Opinion | Parent-teacher conflict crosses party lines. Here’s how to manage it.


Mary Katharine Ham: My pre-pandemic take on school was pretty traditional. I was a public-school kid who was going to send her kids to the neighborhood public school without a second thought. I knew for a center-right family in Northern Virginia, there would be some ideological push against what we believe, along with the usual ups and downs. Been there, done it my whole childhood, happy to take it all on.

That was, until my oldest was sent home in March 2020.

The pandemic gave me new perspective. My school board made decisions that seemed to have little connection to the real world, and showed contempt for parents and students who objected. I didn’t appreciate them telling me my kids were in grave danger. Hard pass on the obviously incorrect pitch that putting my 6-year-old on a screen for several hours a day would be good for her.

I saw the writing on the virtual message board by summer 2020. Students weren’t going back in the fall. I withdrew my eldest child from her elementary school and embarked on an uncertain course of reluctant home schooling.

Then something amazing happened.

We found joy and beauty and poetry and art and fun and faith and nature, and a refuge from a world gone mad. My 6- and 4-year-old both learned to read and write. They loved learning so much that I began to wonder whether more regimented ways of teaching left a lot to be desired. I learned, too — about their learning styles, their strengths and struggles. And, as I told other moms who remarked on my “bravery” for home schooling, it was less work than my role as a Zoom butler in spring 2020.
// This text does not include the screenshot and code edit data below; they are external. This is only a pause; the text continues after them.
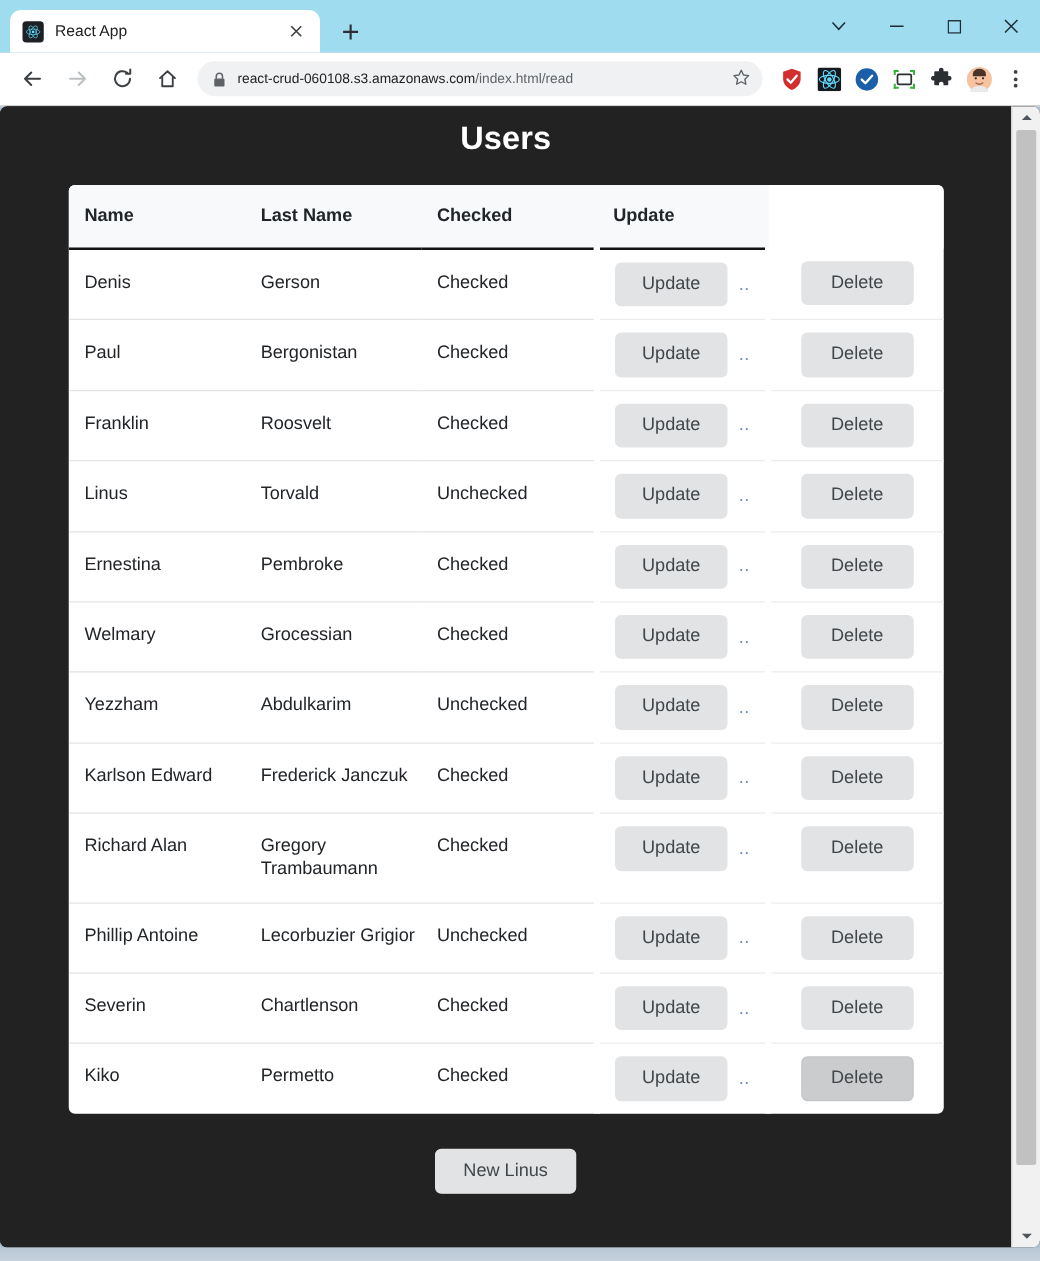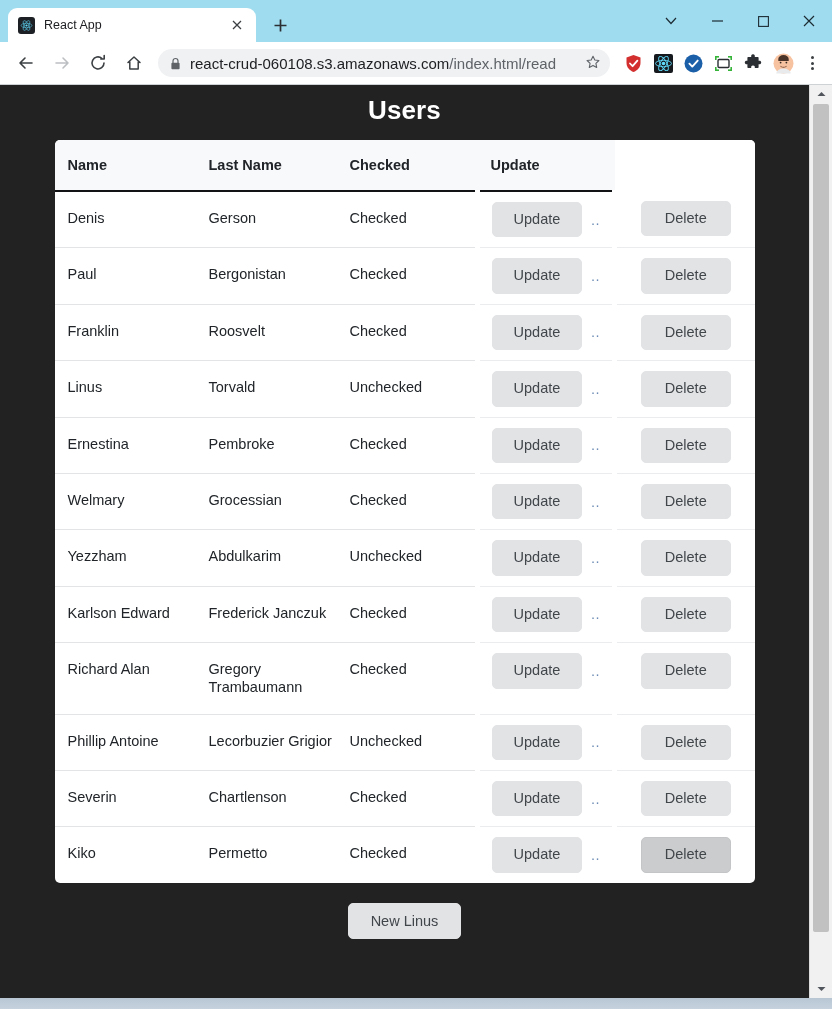--- a/index.html
+++ b/index.html
@@ -78,7 +78,7 @@
   }
   .lock { flex: 0 0 auto; margin-right: 9px; display: flex; }
   .url {
-    flex: 1 1 auto; font-size: 15px; color: #202124;
+    flex: 1 1 auto; font-size: 11px; color: #202124;
     white-space: nowrap; overflow: hidden; text-overflow: ellipsis;
   }
   .url .path { color: #5f6368; }

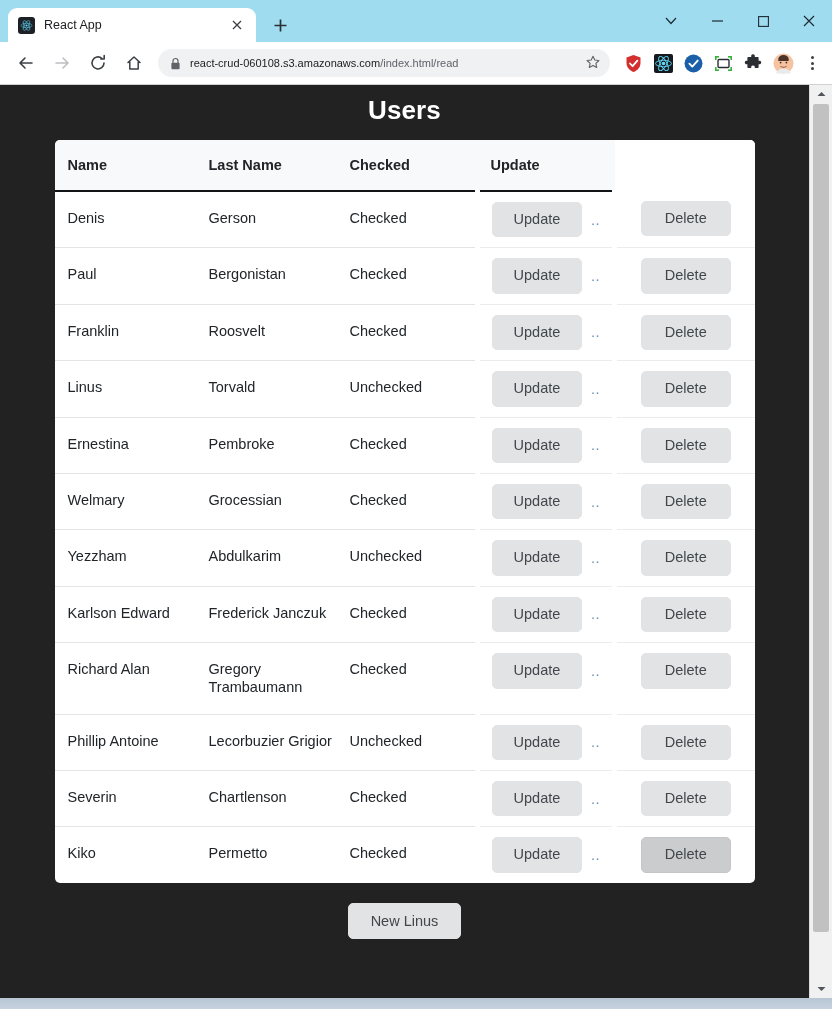--- a/index.html
+++ b/index.html
@@ -96,6 +96,7 @@
     width: 832px; height: 913px;
     background: #222222;
     overflow: hidden;
+    border-radius: 6px;
   }
   .content {
     width: 809px; height: 913px;

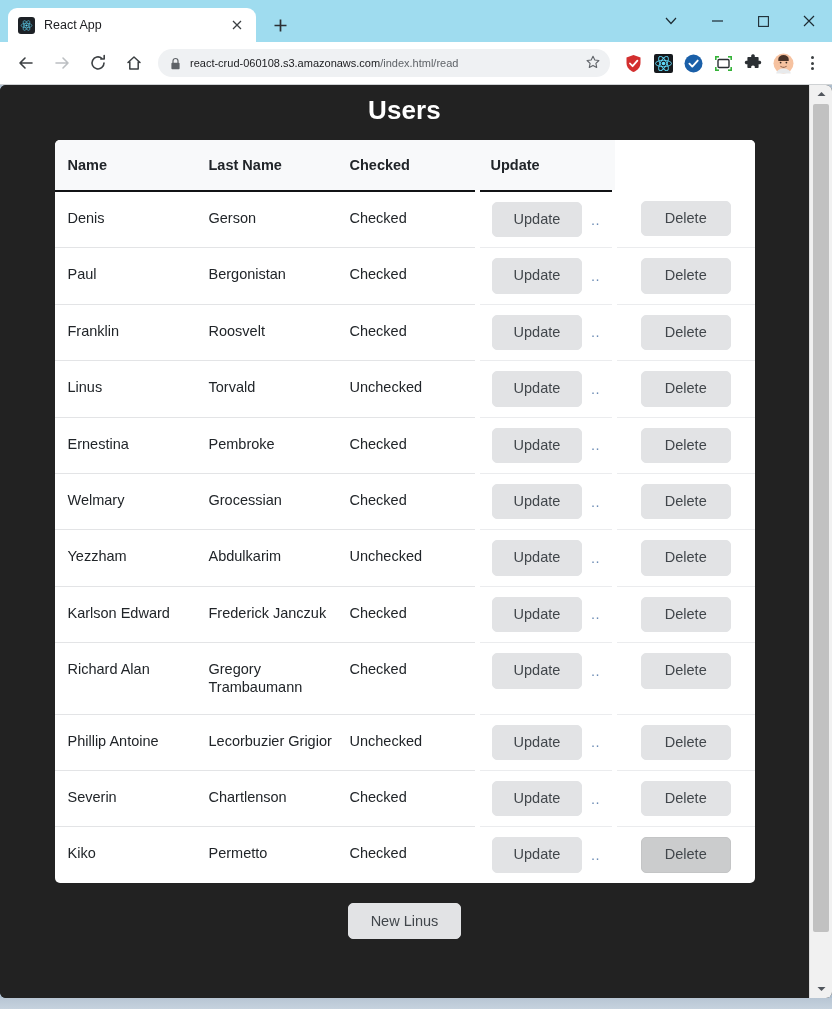--- a/index.html
+++ b/index.html
@@ -113,7 +113,7 @@
 
   
   .card {
-    margin: 0 auto; width: 700px;
+    margin: 8px auto; width: 700px;
     background: #ffffff; border-radius: 5px;
     overflow: hidden;
   }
That year gave me confidence that I did in fact know my children better than the experts did. It taught me I should have preferences about what and how they’re taught. Advocating for them, changing plans when evidence called for it, persevering through tough and scary times, and doing things differently because we believed it was the right thing was itself a class in critical thinking and nonconformity.

I’ve since had two more children. Each will thrive in different environments, be it at home with me, at the neighborhood Christian school that stayed open throughout the pandemic and became a refuge for us, in a public school that wins some trust back, or something we haven’t tried. My children will face new challenges, among them the specter of skyrocketing adolescent depression and anxiety. When those challenges come, I want my kids rooted in family, scripture, nature, literature, art and the practice of listening to different views and finding truth in the storm of modern life.

In the past, I would have trusted the school down the street to prepare them. I would have looked at that institution as a partner. That wasn’t how it worked out.

Now my family takes this sacred duty to oversee our kids’ education much more personally and seriously. We found a school whose track record and philosophy showed they respect parents and serve kids. They are steady, unlikely to shut down or shift at the first sign of either virus or teaching trend. They also want my kids ready for coming challenges. I don’t expect any setting is ever going to be perfect, but they are partners. — Ham is a host of the “Getting Hammered” podcast.